Contemporaneously, the needs of the video game industry, requiring increasing computational performance, boosted the development of the GPUs, which enabled massively parallel computation. GPUs are a standard part of the current personal computers and are designed for data parallel problems where they assign an individual data element to a separate logical core for processing, see [27]. Applications include video games, image processing and 3D rendering. Figure 1 reports the evolution in GigaFLOPS (i.e., billions of floating point operations per second in single and double precision) between GPUs and CPUs.

Despite the above-mentioned advances in GPUs, until 2006, only a few persons mastered the skills necessary to use GPUs to achieve better performance for only a limited number of applications. In 2007, NVIDIA released CUDA (Compute Unified Device Architecture, [29]) programming language similar to the well known C/C++. This facilitated the transition to parallel programming on GPU. Nowadays the GPU programming languages have been improved (see [30] for a review) and there is a software that use it to increase performances, see e.g., Mathematica, R and MATLAB.

MATLAB is a popular software in the economics and econometrics community (see, e.g., [31]), which has introduced, starting with version R2010b, the support to GPU computing in its Parallel Computing Toolbox. This allows one to use raw CUDA code within a MATLAB program as well as already built-in functions that are directly executed on the GPU, see [21] for a discussion about CUDA programming in econometrics.

With the massively parallel use of GPUs, researchers have achieved significant speedups in different applications, see [21,32,33,34,35,36] among others. However, as pointed out by [21], such speed-ups are generally achieved only after extensive adaptation, optimization and tuning of the algorithms that is really time consuming. We comment on this point further in Section 5. This brings forward two interesting challenges for parallelization: transforming traditional (sequential) algorithms to be suitable for a GPU implementation and achieving significant speed increase almost without any extra programming effort. In this paper, we describe our ParMitISEM algorithm and show that the provided algorithm can be used for a large set of models to gain speed increases without additional programming effort.

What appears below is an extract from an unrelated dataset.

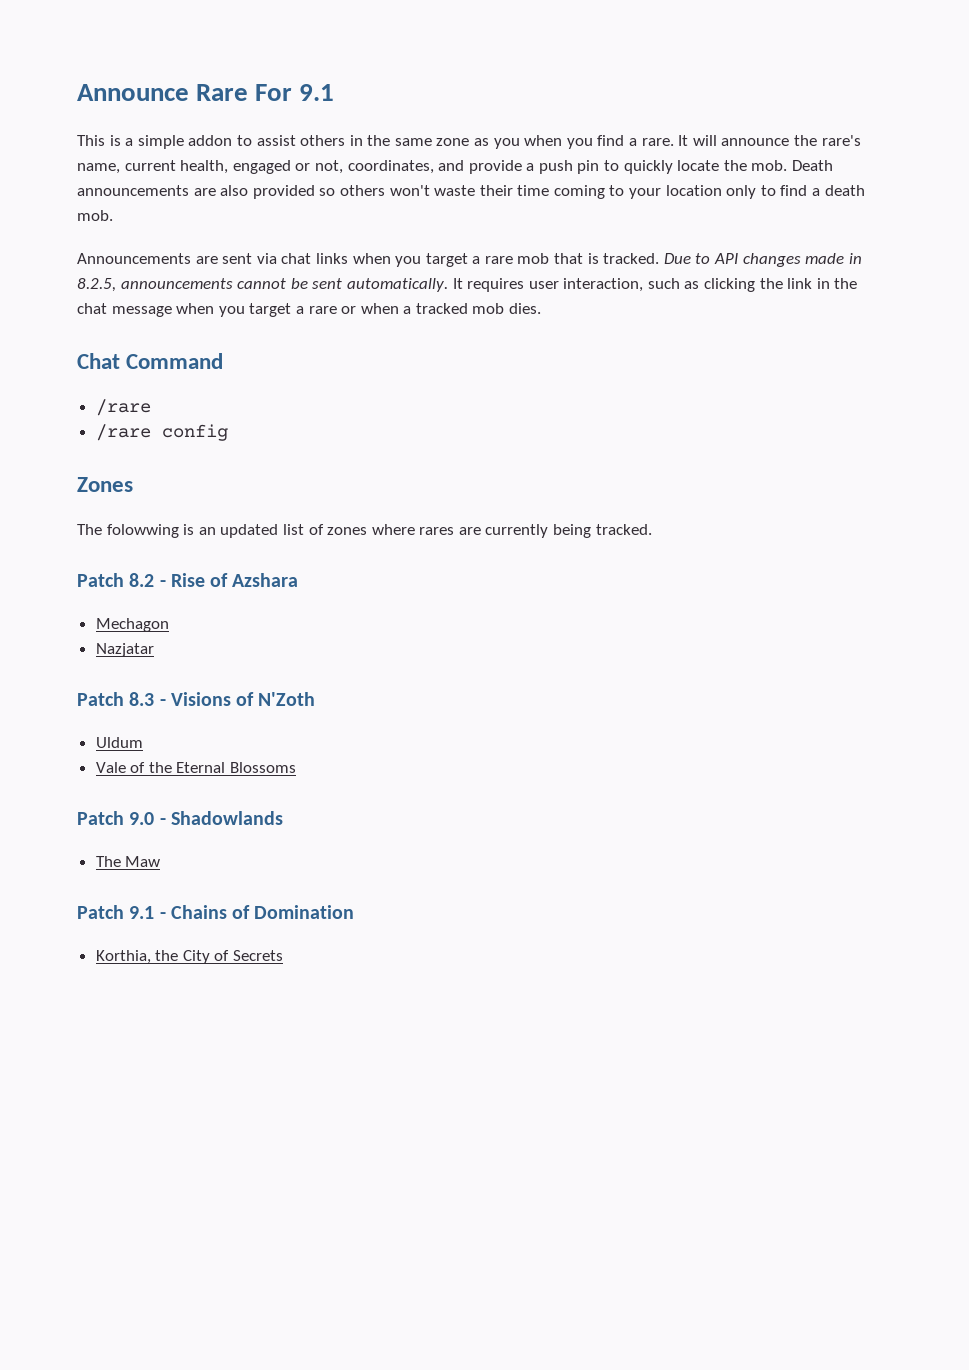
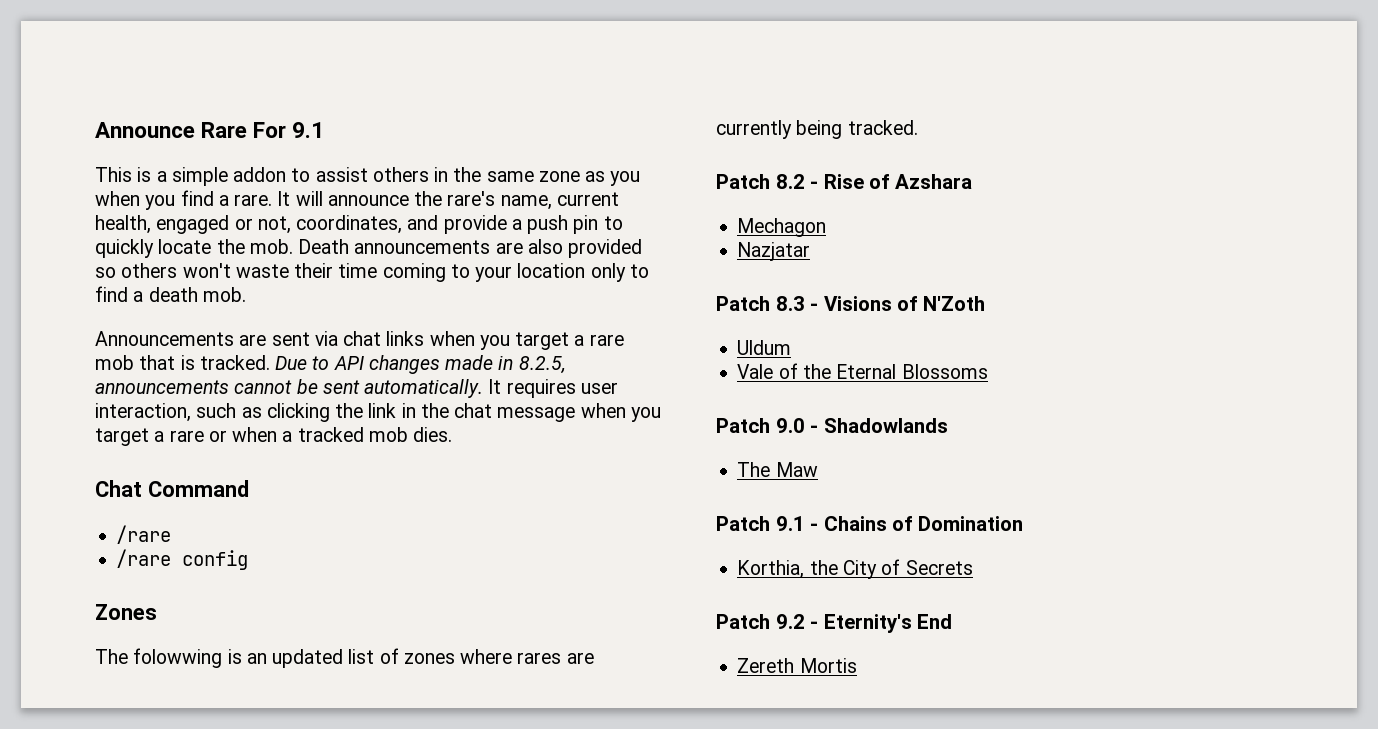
(284, 955) none -> [716,614,953,633] [737,658,857,673] // Patch 9.2 - Eternity's End // Zereth Mortis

3. Parallel Implementation of MitISEM: ParMitISEM

ParMitISEM relies heavily on the use of IS in the MitISEM algorithm. IS ([8,9,37,38]) is a general method for estimating expectations of functions $h\left(\theta \right)$ of parameter θ where the probability density function of θ can be non-standard. Given a density kernel $f\left(\theta \right)$ for θ, the method is based on draws from a candidate density $g\left(\theta \right)$, instead of direct simulations from $f\left(\theta \right)$. This indirect simulation method overcomes the issue of simulating from the non-standard density $f\left(\theta \right)$. The candidate density $g\left(\theta \right)$ is chosen such that it is easy to simulate from and the draws from the candidate density are weighted according to the IS weights. The necessary conditions for the candidate density and the finite sample properties of the estimator are discussed in [38,39].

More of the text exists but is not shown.